Francis overcomes addictions in prison, returns to his family

KNOX — Laid low by a stroke at 35, the world seemed an unfair place to Jonathan Francis.

“I threw caution to the wind, more or less,” Francis said of his attitude after the stroke.  “It culminated in this event.”

On Saturday, May 8, 2007, dozens of police officers armed with shotguns barricaded Lewis Road after Francis, depressed and drunk, called a suicide hotline.

He was 38 then and had been arrested several times, including for assault of his wife.  The blockade ended without gunfire.  Francis came out with his hands above his head.  Police found only two BB guns in the house.

His last drink “was the morning of that incident,” Francis said recently.

Following his arrest, Francis spent a couple of months in jail.

“You start to think,” he said of his time there.  “That’s really what woke me up — spending time in jail.”

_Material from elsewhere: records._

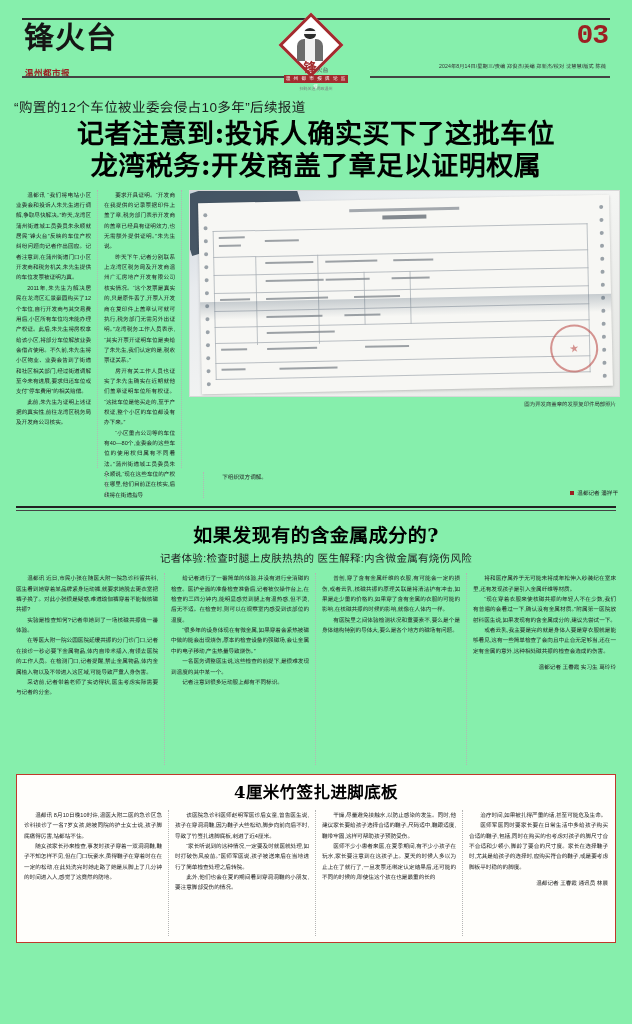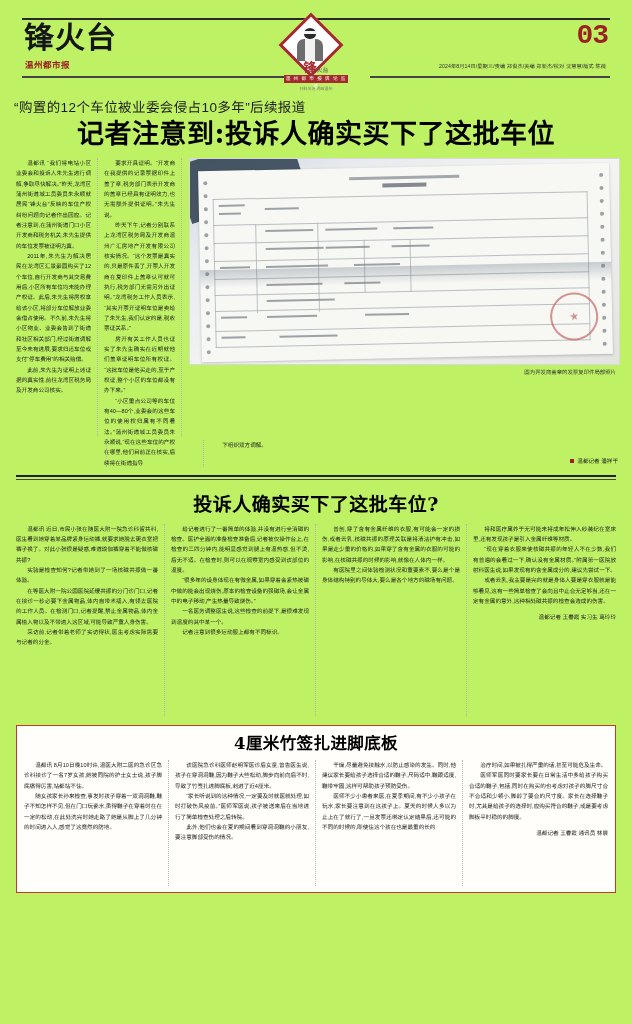--- a/index.html
+++ b/index.html
@@ -17,7 +17,7 @@
     box-sizing:border-box;
     padding:0 14px;
     position:relative;
-    background:#bef264;
+    background:#86efac;
   }
 
   

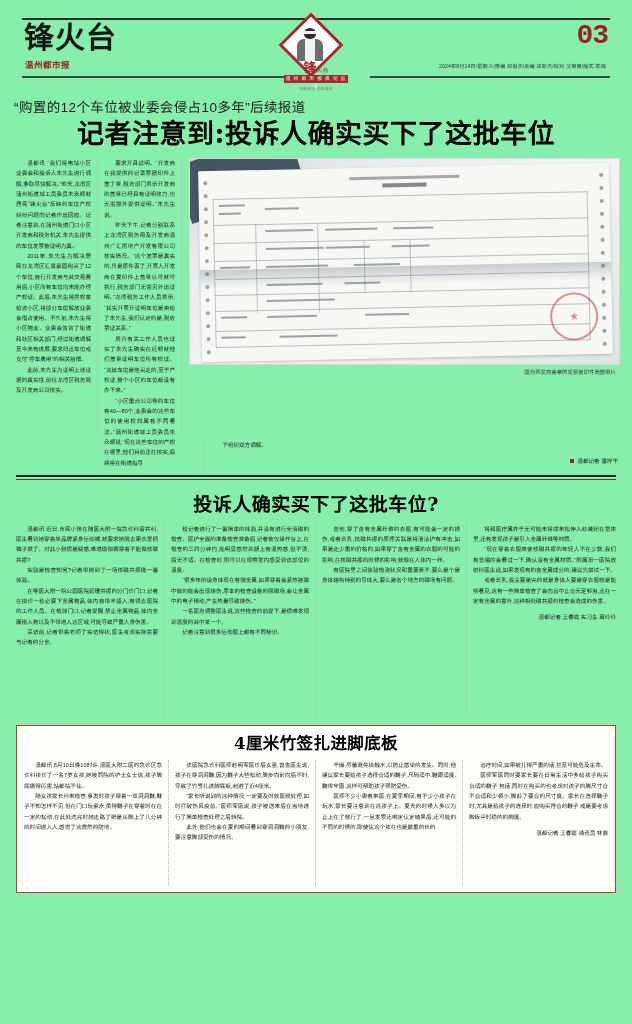--- a/index.html
+++ b/index.html
@@ -33,7 +33,7 @@
     color:#151515;line-height:1.05;
   }
   .mh-sub{
-    position:absolute;left:11px;top:58px;
+    position:absolute;left:11px;top:66px;
     font-size:8.5px;font-weight:700;color:#9c1f22;letter-spacing:.5px;
     font-family:Liberation Serif, serif;
   }

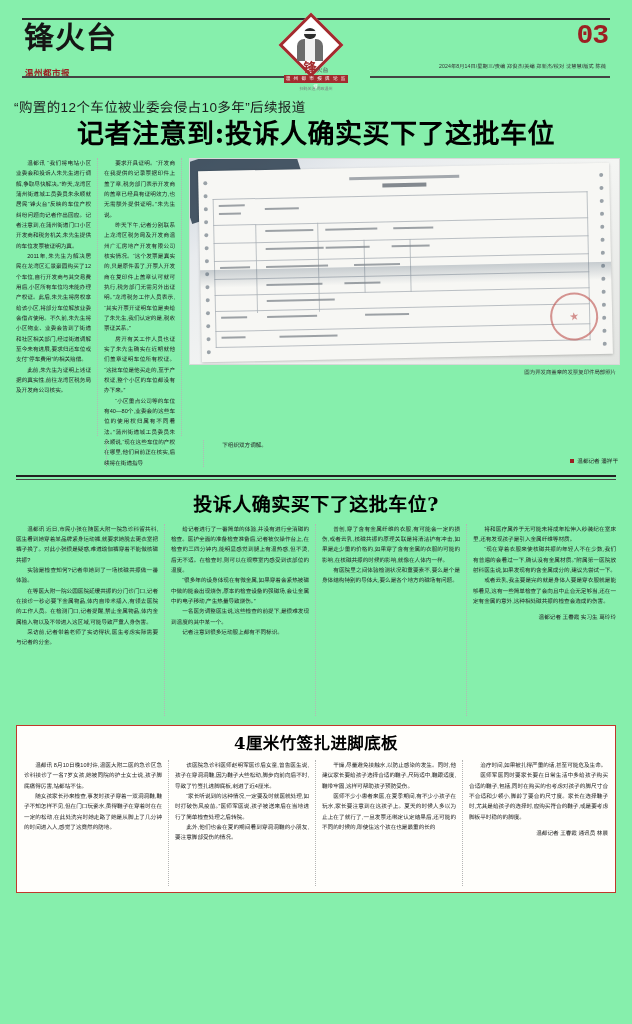--- a/index.html
+++ b/index.html
@@ -275,6 +275,7 @@
   <div class="art">
     <div class="kicker">“购置的12个车位被业委会侵占10多年”后续报道</div>
     <div class="hl-main">记者注意到:投诉人确实买下了这批车位</div>
+    <div class="hl-main">龙湾税务:开发商盖了章足以证明权属</div>
 
     <div class="a1-body">
       <div class="col a1-c1 c-div">

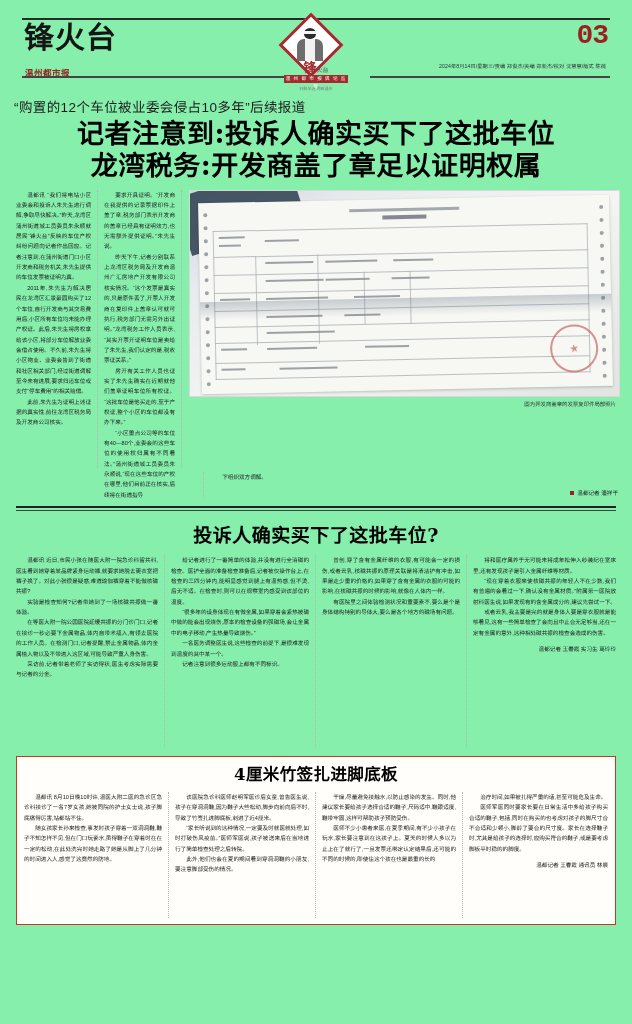--- a/index.html
+++ b/index.html
@@ -391,7 +391,7 @@
   </div>
 
   <div class="art a2-head">
-    <div class="hl2">投诉人确实买下了这批车位?</div>
+    <div class="hl2">如果发现有的含金属成分的?</div>
 
     <div class="cols4">
       <div class="col c-div">

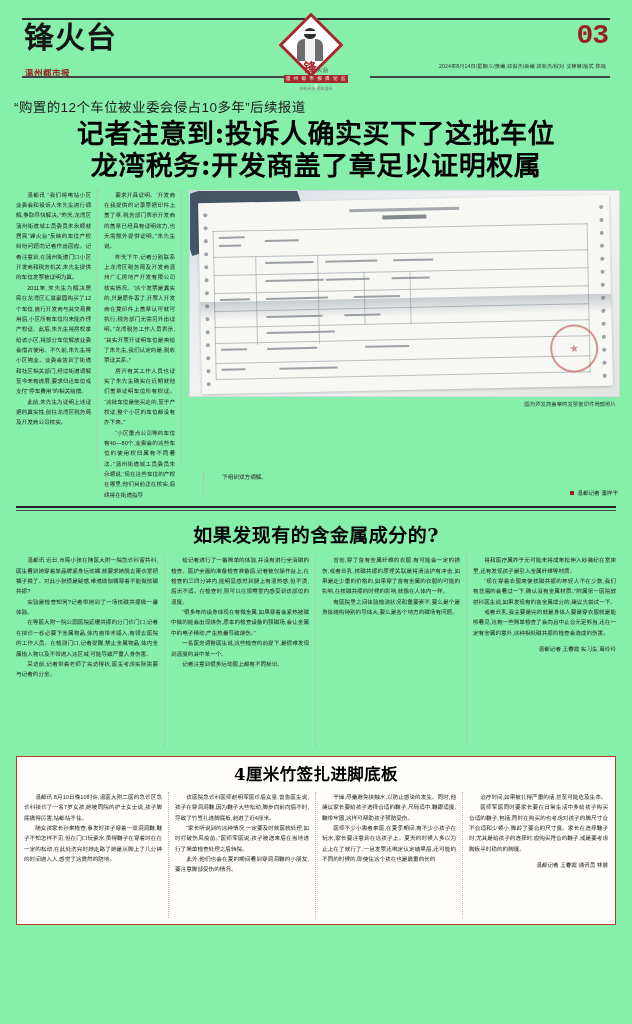--- a/index.html
+++ b/index.html
@@ -392,6 +392,7 @@
 
   <div class="art a2-head">
     <div class="hl2">如果发现有的含金属成分的?</div>
+    <div class="hl2sub">记者体验:检查时腿上皮肤热热的  医生解释:内含微金属有烧伤风险</div>
 
     <div class="cols4">
       <div class="col c-div">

He was raised in Knox, the son of Rev. Jay Francis, the pastor of the Rock Road Chapel.  His father said at the time of the arrest, “I can’t justify his actions, yet I can say that Saturday doesn’t define who he is.”

He was a good kid, Rev. Francis said, and people can redeem themselves.  “Forgiveness can be instant,” he said.  “It takes a while to build up trust.”

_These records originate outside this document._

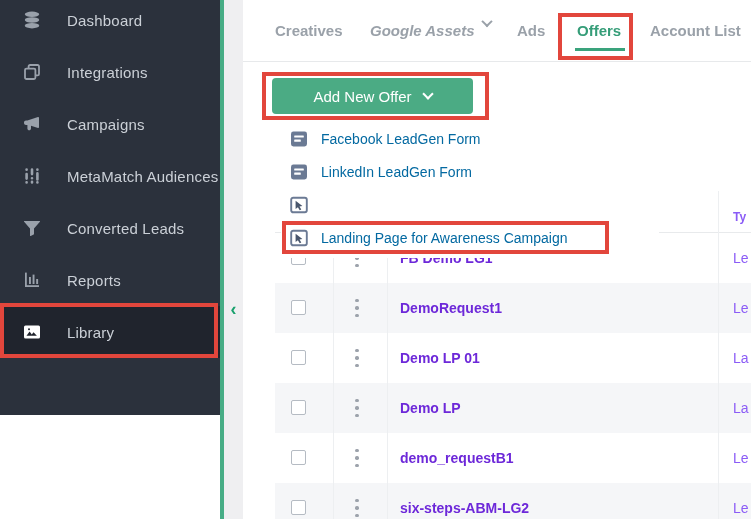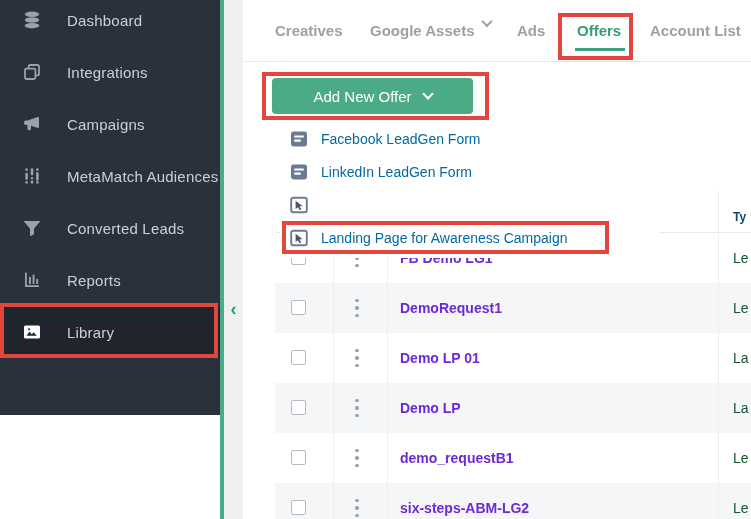--- a/index.html
+++ b/index.html
@@ -31,7 +31,7 @@
   .tab.active { color:#359d78; }
   .tab.active::after { content:""; position:absolute; left:-2px; right:-4px; top:26px; height:3px; background:#3aa37c; }
   .tab:nth-child(1) { left:32px; }
-  .tab:nth-child(2) { left:127px; }
+  .tab:nth-child(2) { left:127px;font-style:italic; }
   .tab:nth-child(3) { left:274px; }
   .tab:nth-child(4) { left:334px; }
   .tab:nth-child(5) { left:407px; }

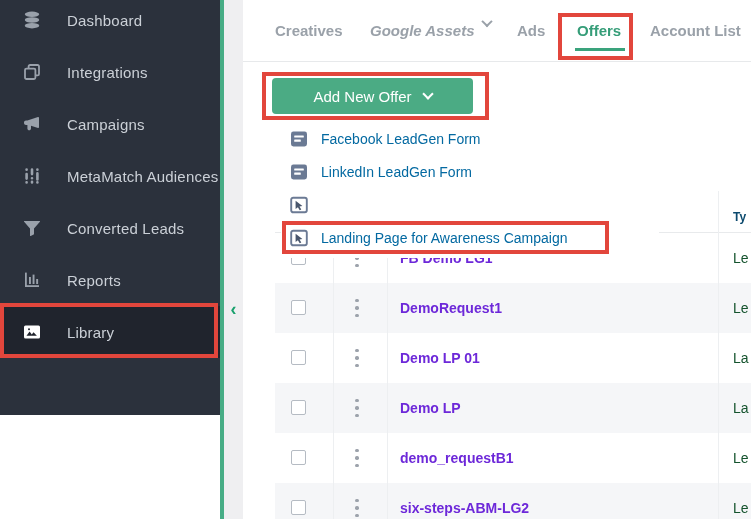--- a/index.html
+++ b/index.html
@@ -53,7 +53,7 @@
   .dd-label { margin-left:13px; color:#0369a1; font-size:14px; white-space:nowrap; }
 
   
-  .type-header { position:absolute; left:733px; top:210px; font-size:12px; font-weight:700; color:#0c4a6e; z-index:1; }
+  .type-header { position:absolute; left:733px; top:210px; font-size:12px; font-weight:700; color:#8b5cf6; z-index:1; }
   .hline { position:absolute; left:275px; top:232px; width:476px; height:1px; background:#e8eaec; z-index:1; }
   .vline { position:absolute; width:1px; background:#edeff1; z-index:2; }
   .vline.v1 { left:333px; top:233px; height:286px; }

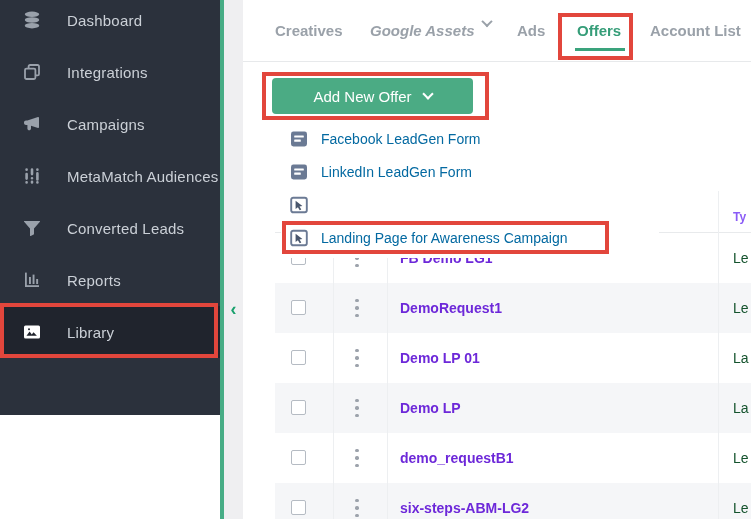--- a/index.html
+++ b/index.html
@@ -69,7 +69,7 @@
   .kebab i { width:3.4px; height:3.4px; border-radius:50%; background:#9ca2ab; }
   .row-name { position:absolute; left:125px; top:17px; font-size:14px; font-weight:700; color:#6d28d9;
     white-space:nowrap; cursor:pointer; }
-  .row-type { position:absolute; left:458px; top:17px; font-size:14px; color:#14532d; white-space:nowrap; }
+  .row-type { position:absolute; left:458px; top:17px; font-size:14px; color:#8b5cf6; white-space:nowrap; }
 
   
   .anno { position:absolute; border:4px solid #e2463c; z-index:20; pointer-events:none; }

A former lawyer, whose license to practice has been suspended, Francis has a new perspective on the criminal justice system.

Of his gut reaction to his incarceration, Francis said, “It’s a slap in the face to be on the other side of it.”  His time in prison was humbling, he said, and forced him to recognize his addictions to drugs and alcohol.

When he opens his law office again in a few years, after petitioning the court to be reinstated, “I can really be empathetic,” he said.  “I’ll be able to say, ‘I’ve been there.’”

Getting to that point, admitting his failures and problems, has been difficult.  “Addiction is the hardest thing in the world to get over,” he said.  Francis had tried several rehab programs before without success and, in the end, had to come to terms with being a man no better than any other.

“I’m a big shot.  I’m a lawyer,” he said, boiling down the ego that he had stumbled on.  “I’m a failed human being… It was in rehab I learned that,” he said, concluding that now, “I do not look down my nose at people.”

In the five years that he was cycling through rehab, Francis’s wife said the hardest part was watching their three sons wonder what was wrong.

“Drugs and alcohol turned him into someone else,” Mrs. Francis said.

“Drugs and alcohol are an anesthetic that make you feel good… [It] feels good for a minute,” Francis said.

What he missed most during his time in jail, Francis said, was his family.  “I want to tuck my kids in at night,” he said.

The children wrote cards and letters and sent pictures while he was away, Mrs. Francis said, “and he wrote back always.”

“Our family is back together,” Jonathan Francis said.  “It seems normal again,” his wife said.  “He seems happy.”